From Poor Practices to Smart Practices

The persistent shortcomings in enterprise IT projects—ranging from weak oversight to the inconsistent application of industry standards and best practices —highlight the need for a fundamental shift. Addressing these challenges requires more than relying on reactive interventions. It demands a structured, proactive approach that embeds quality into every aspect of project delivery.

Project Assurance Today

Project assurance provides a structured mechanism to oversee and support enterprise IT project delivery. It promotes adherence to defined methodologies, frameworks, and practices. It operates across the project lifecycle to provide stakeholders with confidence that quality objectives will be met.

Unlike project management, which handles day-to-day delivery, project assurance ensures quality is maintained. In enterprise IT projects, quality responsibilities are typically divided between the PMO and the Project Manager.

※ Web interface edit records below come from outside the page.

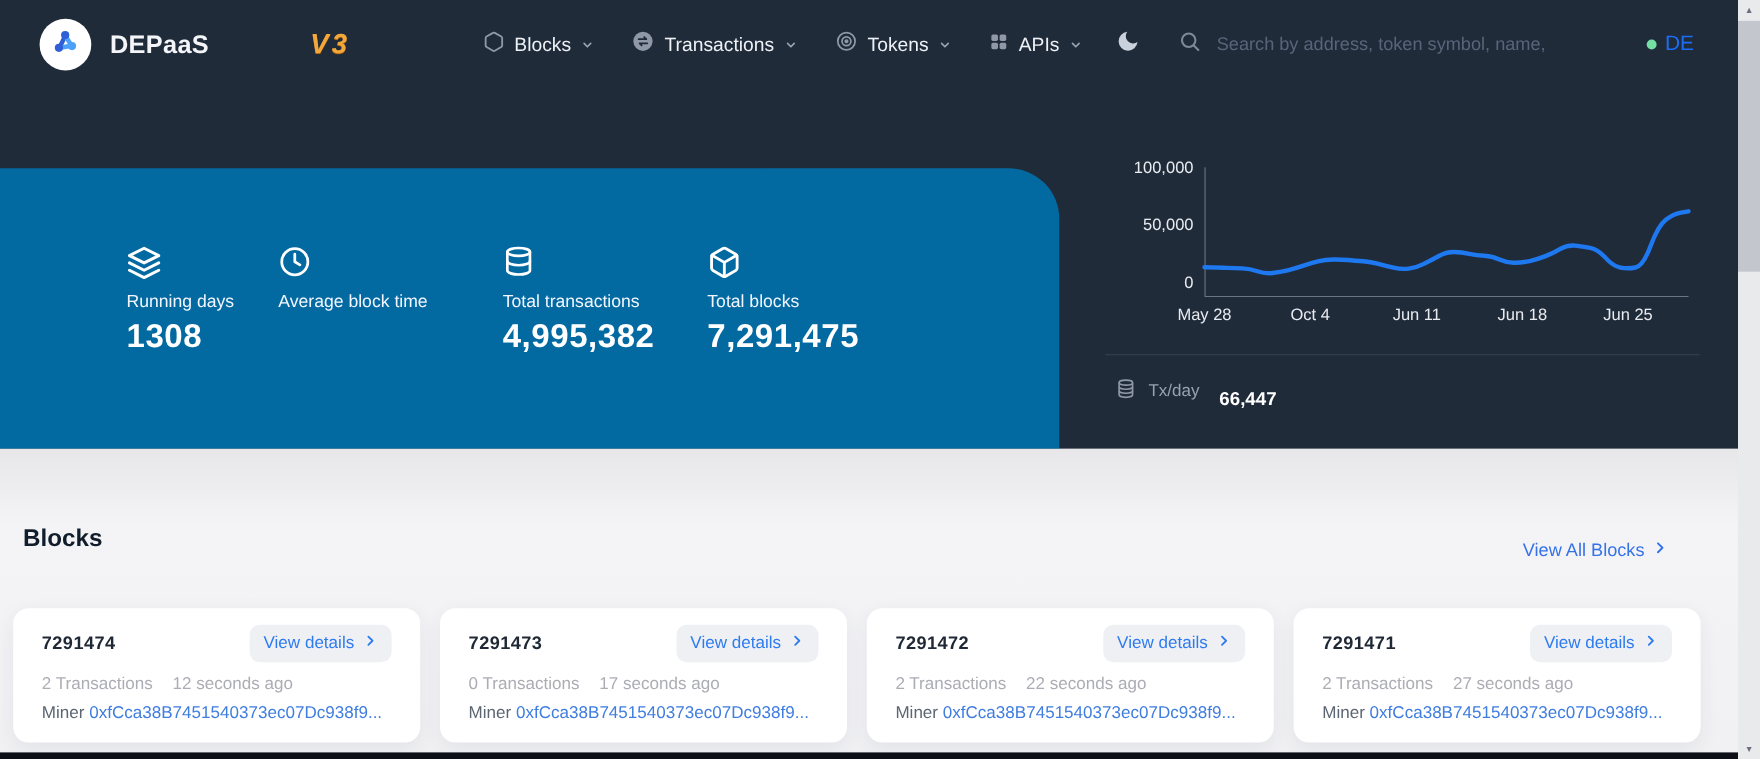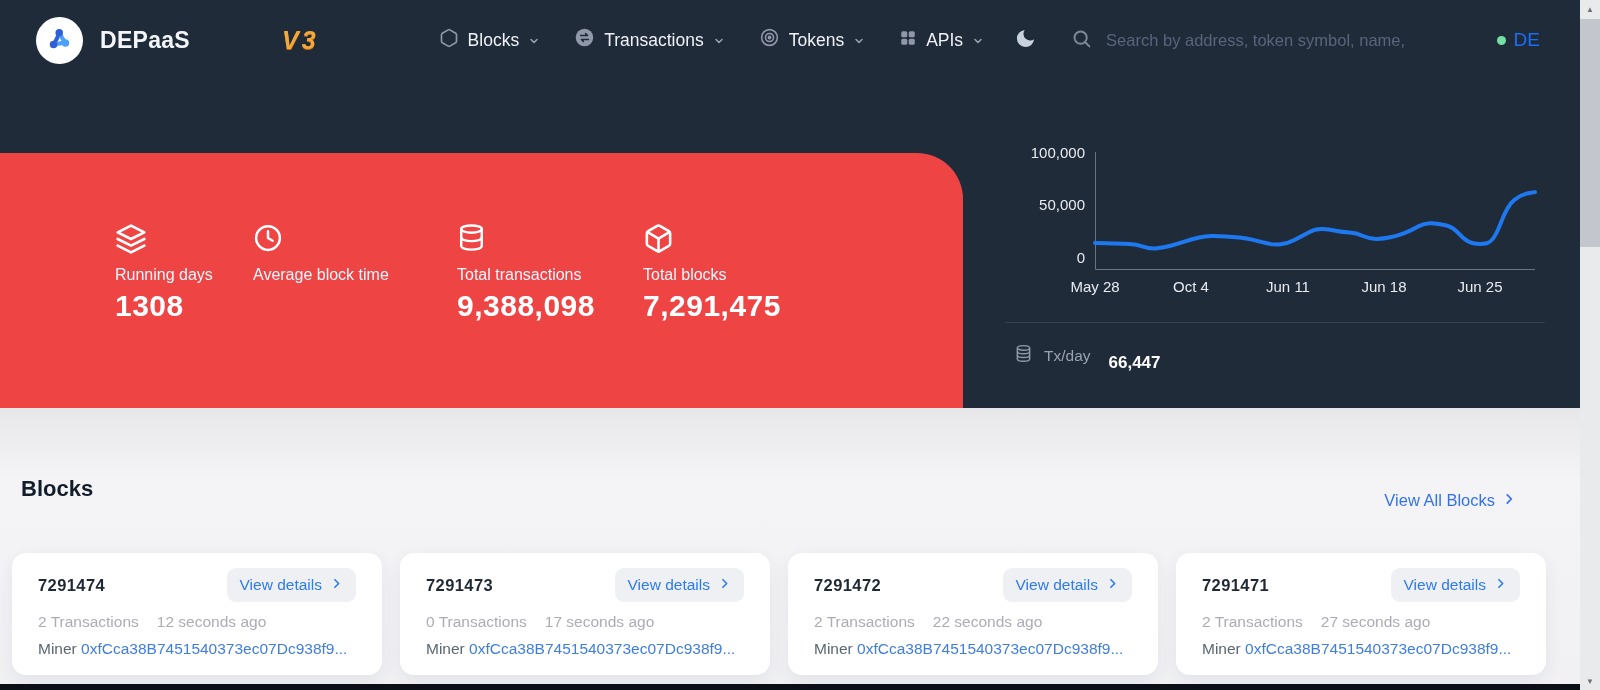--- a/index.html
+++ b/index.html
@@ -26,7 +26,7 @@
   .network .dot { width:9px; height:9px; border-radius:50%; background:#74dfa2; }
 
   
-  .blue-panel { position:absolute; left:0; top:153px; width:963px; height:255px; background:#ef4444; border-top-right-radius:46px; }
+  .blue-panel { position:absolute; left:0; top:153px; width:963px; height:255px; background:#0369a1; border-top-right-radius:46px; }
   .stats-row { display:flex; padding:70px 0 0 115px; }
   .stat { display:flex; flex-direction:column; color:#ffffff; }
   .stat:nth-child(1){ width:138px; } .stat:nth-child(2){ width:204px; }

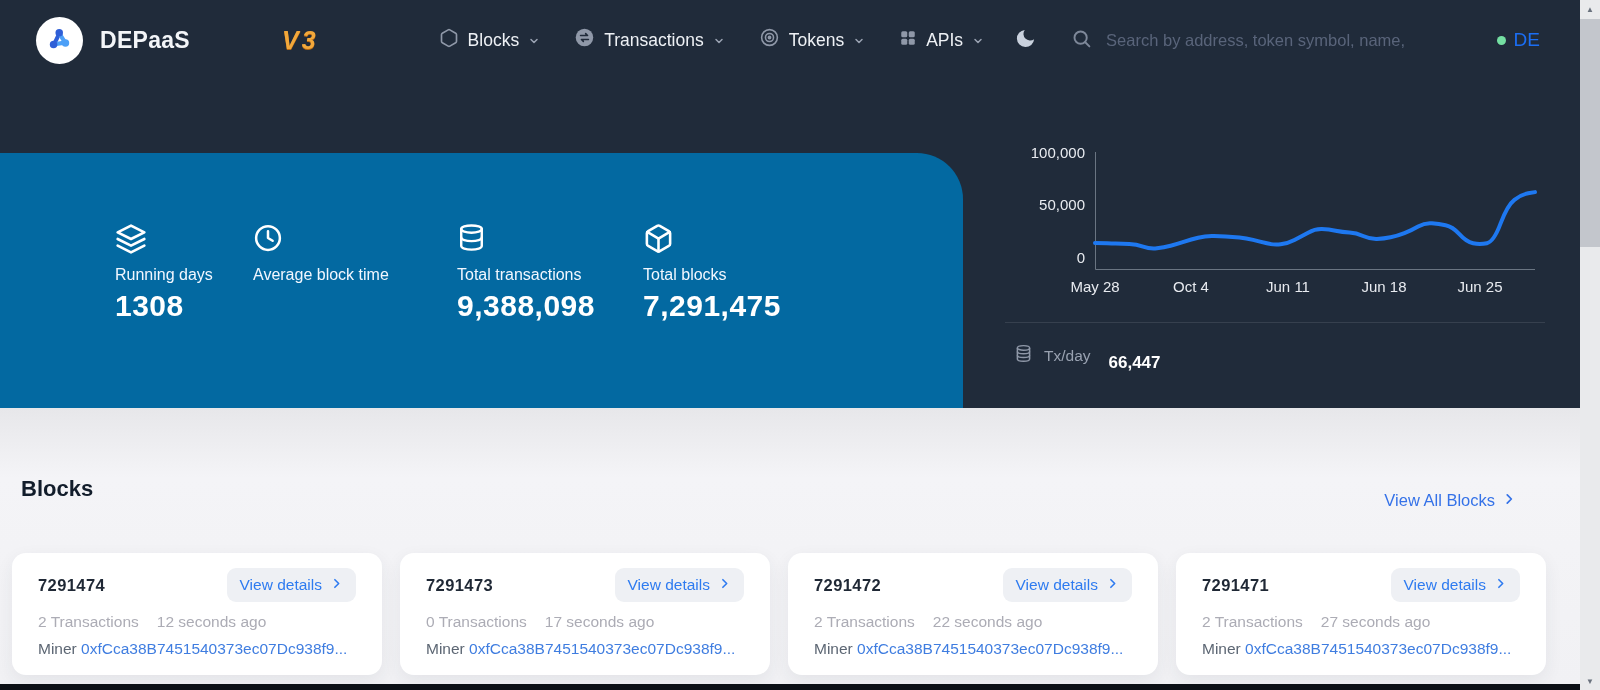--- a/index.html
+++ b/index.html
@@ -238,7 +238,7 @@
               </svg>
           </span>
           <span class="s-label">Total transactions</span>
-          <span class="s-value">9,388,098</span>
+          <span class="s-value">4,995,382</span>
         </div>
         <div class="stat">
           <span class="s-icon">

The PMO establishes governance structures with varied roles:

  • A directive PMO manages projects directly and holds full accountability for outcomes.
  • A controlling PMO enforces standards and shares accountability for results.
  • A supportive PMO provides guidance without direct responsibility. 

The PMO may also require the use of standardised methods, maintain compliance with enterprise expectations, or provide tools and templates. It oversees audits, monitors adherence to frameworks, recommends corrective actions, or supports team-led quality assessments.

The Project Manager monitors delivery against key performance indicators and strategic objectives. This includes reviewing progress reports, financial data, and metrics to keep the project on track.

Redefining Project Quality

Current assurance practices support quality oversight, but they are often constrained by fragmented responsibilities. Quality is frequently treated as secondary, especially when divided across roles focused on time, cost, or scope. This creates oversight gaps, inconsistent quality practices, and delayed issue detection.

To improve outcomes, organisations should restructure project assurance to include dedicated, accountable quality oversight. This improves governance, clarifies roles, and keeps quality as a central concern throughout the project lifecycle.